## REQUIRED WORK:
Reproduce the records that follow exactly; any picture among them stays out.

[Version difference data]
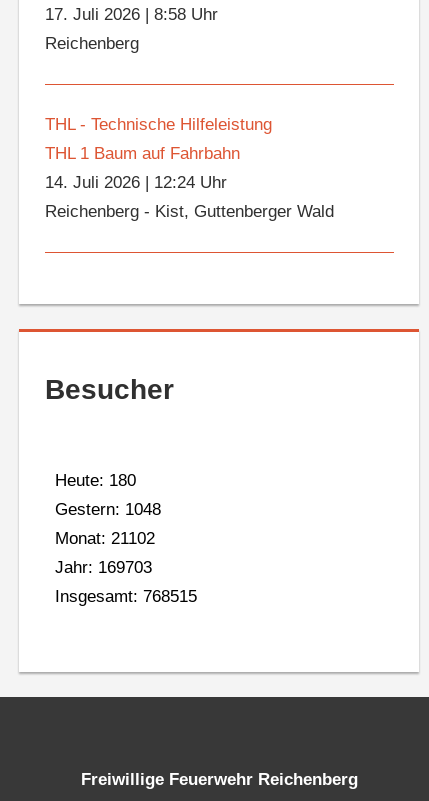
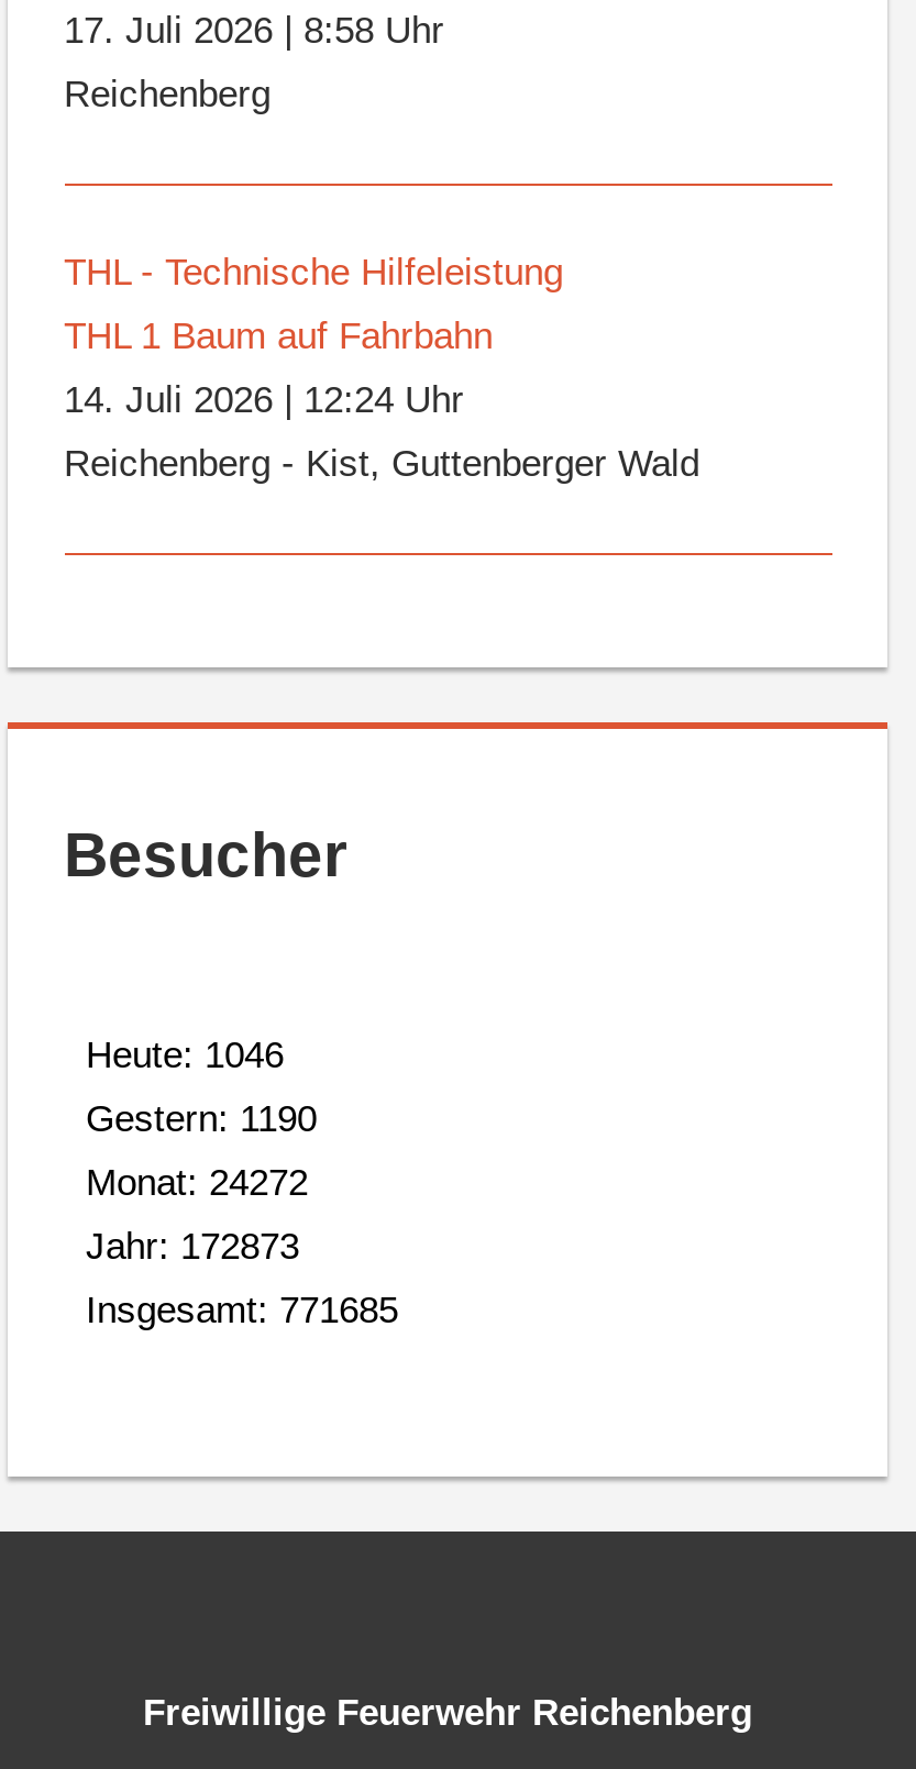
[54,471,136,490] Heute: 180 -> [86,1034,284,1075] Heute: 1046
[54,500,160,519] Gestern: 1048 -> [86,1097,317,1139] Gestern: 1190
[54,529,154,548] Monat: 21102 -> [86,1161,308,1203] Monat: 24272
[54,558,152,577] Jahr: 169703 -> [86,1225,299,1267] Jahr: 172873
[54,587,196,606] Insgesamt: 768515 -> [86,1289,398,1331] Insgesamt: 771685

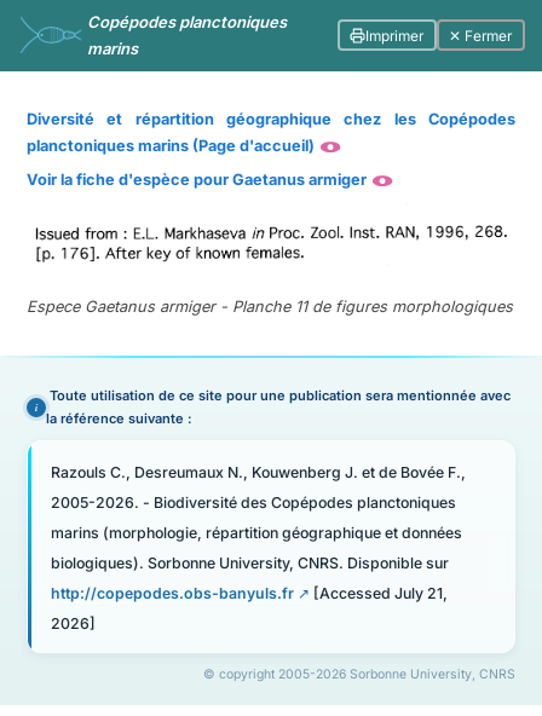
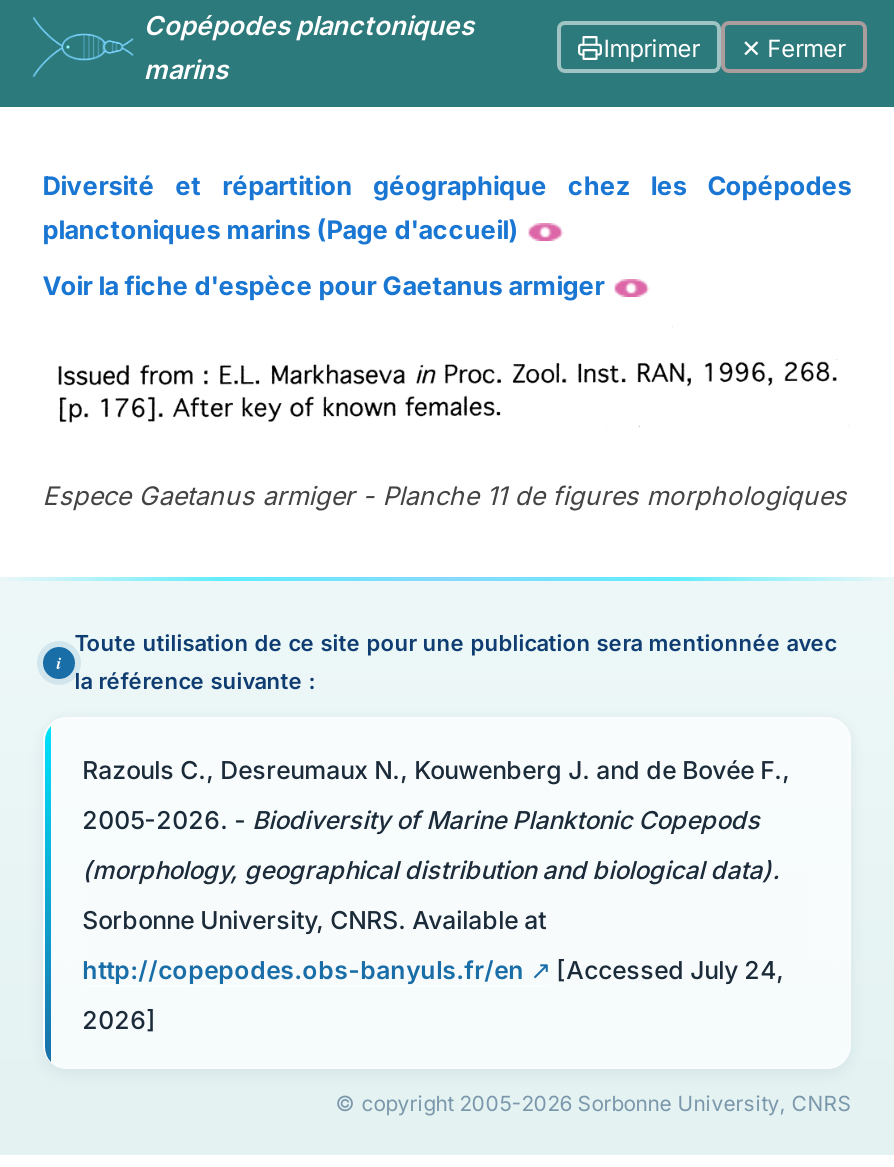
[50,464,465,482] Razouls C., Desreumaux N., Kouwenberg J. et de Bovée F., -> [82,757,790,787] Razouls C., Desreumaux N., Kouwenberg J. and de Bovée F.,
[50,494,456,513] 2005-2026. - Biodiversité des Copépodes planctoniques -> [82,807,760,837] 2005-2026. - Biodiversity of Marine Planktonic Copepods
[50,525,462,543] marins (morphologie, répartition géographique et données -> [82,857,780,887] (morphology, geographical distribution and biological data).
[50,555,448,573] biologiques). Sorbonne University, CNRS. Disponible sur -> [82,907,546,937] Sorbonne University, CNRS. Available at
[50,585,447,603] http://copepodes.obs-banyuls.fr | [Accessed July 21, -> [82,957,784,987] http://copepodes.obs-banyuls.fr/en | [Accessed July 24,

## SOLUTION:
[54,471,136,490] Heute: 180 -> [86,1034,284,1075] Heute: 1046
[54,500,160,519] Gestern: 1048 -> [86,1097,317,1139] Gestern: 1190
[54,529,154,548] Monat: 21102 -> [86,1161,308,1203] Monat: 24272
[54,558,152,577] Jahr: 169703 -> [86,1225,299,1267] Jahr: 172873
[54,587,196,606] Insgesamt: 768515 -> [86,1289,398,1331] Insgesamt: 771685

[50,464,465,482] Razouls C., Desreumaux N., Kouwenberg J. et de Bovée F., -> [82,757,790,787] Razouls C., Desreumaux N., Kouwenberg J. and de Bovée F.,
[50,494,456,513] 2005-2026. - Biodiversité des Copépodes planctoniques -> [82,807,760,837] 2005-2026. - Biodiversity of Marine Planktonic Copepods
[50,525,462,543] marins (morphologie, répartition géographique et données -> [82,857,780,887] (morphology, geographical distribution and biological data).
[50,555,448,573] biologiques). Sorbonne University, CNRS. Disponible sur -> [82,907,546,937] Sorbonne University, CNRS. Available at
[50,585,447,603] http://copepodes.obs-banyuls.fr | [Accessed July 21, -> [82,957,784,987] http://copepodes.obs-banyuls.fr/en | [Accessed July 24,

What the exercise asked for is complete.